The Goals and Scope of this Document. This document will focus especially on the concrete manifestations of the oppression of women and LGBT people in organizing spaces, but the same concern and methodology should be applied and developed to tackle the other forms of oppression using a Marxist and revolutionary approach. If we want to be able to confront the marginalization and oppression of women in society and be credible when fighting for women’s liberation, we need to be able to do so concretely in the working class organizations, by being aware and responsive of practices and behaviors, attitudes and relationships that discourage women from participation, inhibit or minimize their voice and opinions or threaten women militants. Our goal as Marxists is to build inclusive spaces where working class men/women (both cis and trans*)/queer folks can trust each other by sharing anti-oppression values and practices as well as shared program to combat oppression and mechanisms deal with concrete cases of gender oppression when they arise.

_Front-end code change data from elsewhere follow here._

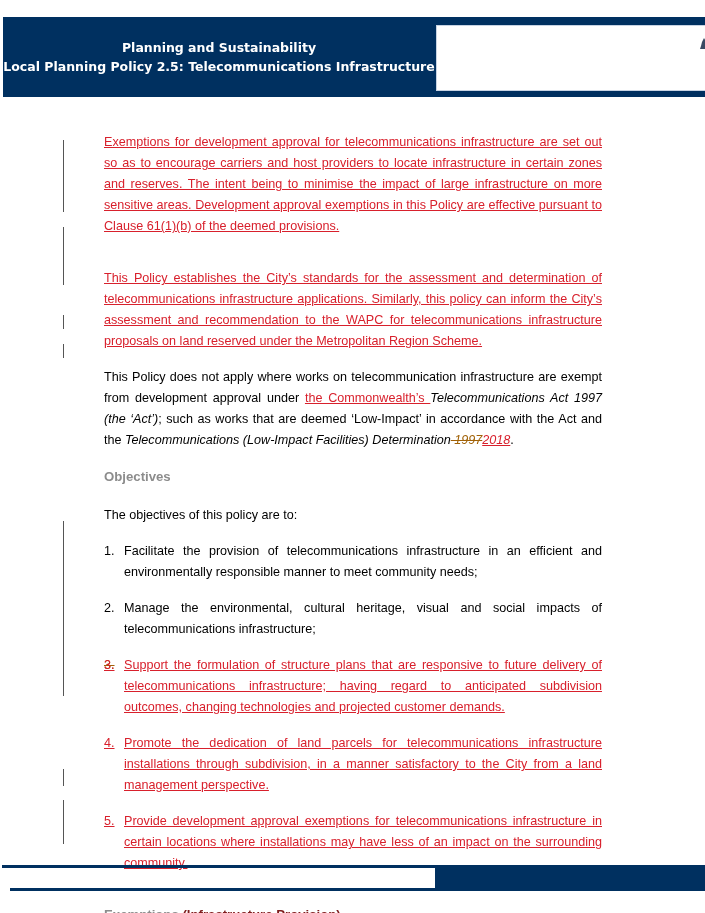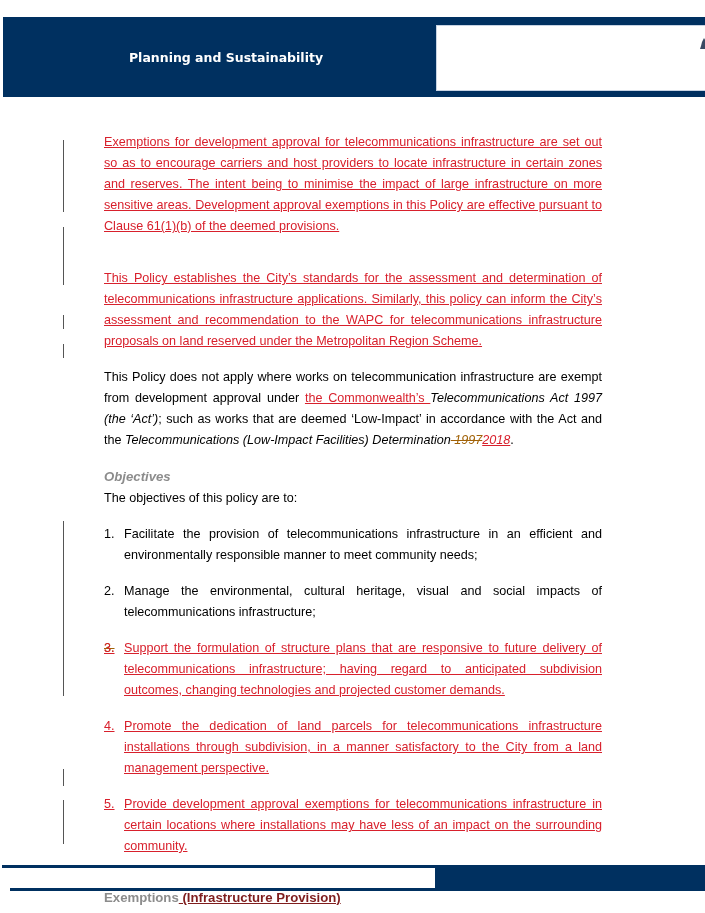--- a/index.html
+++ b/index.html
@@ -11,21 +11,20 @@
   }
   .header {
     position: absolute; left: 3px; top: 17px; width: 702px; height: 80px;
     background: #003060;
   }
   .header-title {
     position: absolute; left: 0; top: 0; width: 432px; height: 80px;
     display: flex; flex-direction: column; justify-content: center; align-items: center;
     color: #ffffff; font-weight: bold; font-size: 12.5px; line-height: 19px;
     font-family: "DejaVu Sans", sans-serif;
-    padding-left: 7px;
   }
   .header-logo-box {
     position: absolute; left: 433px; top: 8px; width: 272px; height: 64px;
     background: #ffffff; border-left: 1px solid #c7d3e3; border-top: 1px solid #c7d3e3; border-bottom: 1px solid #c7d3e3;
   }
   .logo-glyph {
     position: absolute; right: 0px; top: 12px; width: 9px; height: 11px;
   }
   .change-bar {
     position: absolute; width: 1px; background: #555;
@@ -52,20 +51,21 @@
   .footer-line2 {
     position: absolute; left: 10px; top: 888px; width: 695px; height: 3px; background: #003060;
   }
 </style>
 </head>
 <body>
 
 <div class="header">
   <div class="header-title">
     <div>Planning and Sustainability</div>
+    <div>Local Planning Policy 2.5: Telecommunications Infrastructure</div>
   </div>
   <div class="header-logo-box">
     <svg class="logo-glyph" viewBox="0 0 9 11">
       <path d="M4 0 L7 5 L9 9 L9 11 L0 11 L1 8 L2 4 Z" fill="#3a4a63"></path>
     </svg>
   </div>
 </div>
 
 <div class="change-bar" style="left:63px; top:140px; height:72px;"></div>
 <div class="change-bar" style="left:63px; top:227px; height:58px;"></div>
@@ -75,23 +75,23 @@
 <div class="change-bar" style="left:63px; top:769px; height:17px;"></div>
 <div class="change-bar" style="left:63px; top:800px; height:44px;"></div>
 
 <div class="content">
   <p class="ins">Exemptions for development approval for telecommunications infrastructure are set out so as to encourage carriers and host providers to locate infrastructure in certain zones and reserves. The intent being to minimise the impact of large infrastructure on more sensitive areas. Development approval exemptions in this Policy are effective pursuant to Clause 61(1)(b) of the deemed provisions.</p>
 
   <p class="ins" style="margin-top:31px;">This Policy establishes the City’s standards for the assessment and determination of telecommunications infrastructure applications. Similarly, this policy can inform the City’s assessment and recommendation to the WAPC for telecommunications infrastructure proposals on land reserved under the Metropolitan Region Scheme.</p>
 
   <p style="margin-top:15px;"><span>This Policy does not apply where works on telecommunication infrastructure are exempt from development approval under </span><span class="ins">the Commonwealth’s </span><i>Telecommunications Act 1997 (the ‘Act’)</i><span>; such as works that are deemed ‘Low-Impact’ in accordance with the Act and the </span><i>Telecommunications (Low-Impact Facilities) Determination</i><i class="del"> 1997</i><i class="ins">2018</i><span>.</span></p>
 
-  <div class="heading" style="margin-top:15px;font-style:italic;">Objectives</div>
+  <div class="heading" style="margin-top:15px;">Objectives</div>
 
-  <p style="margin-top:1px;">The objectives of this policy are to:</p>
+  <p style="margin-top:18px;">The objectives of this policy are to:</p>
 
   <ol class="olist" style="margin-top:15px;">
     <li class="oitem">
       <span class="num">1.</span>
       <span>Facilitate the provision of telecommunications infrastructure in an efficient and environmentally responsible manner to meet community needs;</span>
     </li>
     <li class="oitem" style="margin-top:15px;">
       <span class="num">2.</span>
       <span>Manage the environmental, cultural heritage, visual and social impacts of telecommunications infrastructure;</span>
     </li>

As Marxists, we should develop a methodology to deal with these cases that a) politically educates our class on the need to combat oppression, the roots of oppression, and its connection to capitalism, b) develops the confidence, agency and leadership of the oppressed sectors (e.g., working class women, queer people) and c) develops the power and strength of working class organizations, by practically demonstrating that the proletariat offers processes and solutions to address gender oppression superior to the individuated, isolated processes and solutions offered by the bourgeois state and non-profit organizations.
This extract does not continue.